» **Exercise materials**:
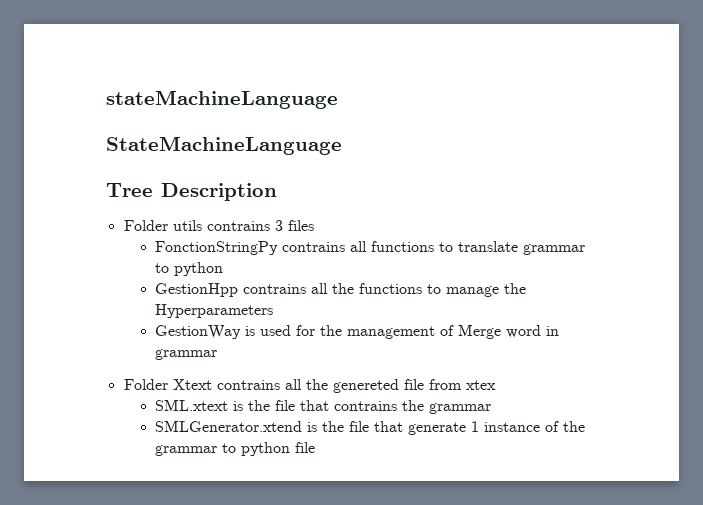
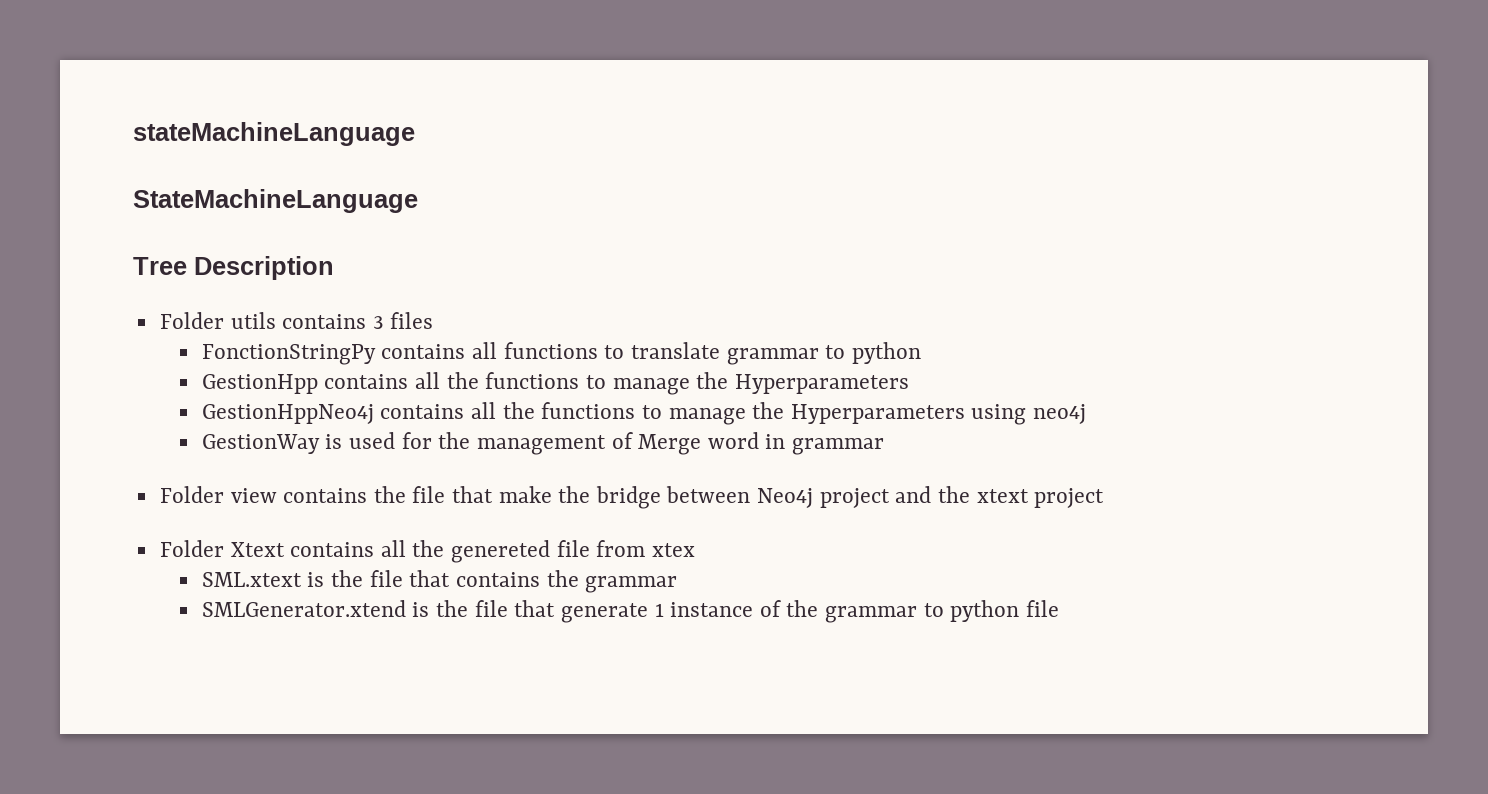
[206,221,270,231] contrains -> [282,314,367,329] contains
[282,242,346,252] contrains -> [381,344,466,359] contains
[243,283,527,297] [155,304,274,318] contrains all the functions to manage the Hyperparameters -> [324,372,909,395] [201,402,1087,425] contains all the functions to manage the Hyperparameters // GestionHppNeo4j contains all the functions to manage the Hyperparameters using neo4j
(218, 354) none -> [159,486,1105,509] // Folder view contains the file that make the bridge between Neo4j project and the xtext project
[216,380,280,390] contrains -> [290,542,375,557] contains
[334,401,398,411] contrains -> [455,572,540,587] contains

» **Action item**: What lines in the entries above hold "contrains"? Copy every one.

» **Exercise output**:
[206,221,270,231] contrains -> [282,314,367,329] contains
[282,242,346,252] contrains -> [381,344,466,359] contains
[243,283,527,297] [155,304,274,318] contrains all the functions to manage the Hyperparameters -> [324,372,909,395] [201,402,1087,425] contains all the functions to manage the Hyperparameters // GestionHppNeo4j contains all the functions to manage the Hyperparameters using neo4j
[216,380,280,390] contrains -> [290,542,375,557] contains
[334,401,398,411] contrains -> [455,572,540,587] contains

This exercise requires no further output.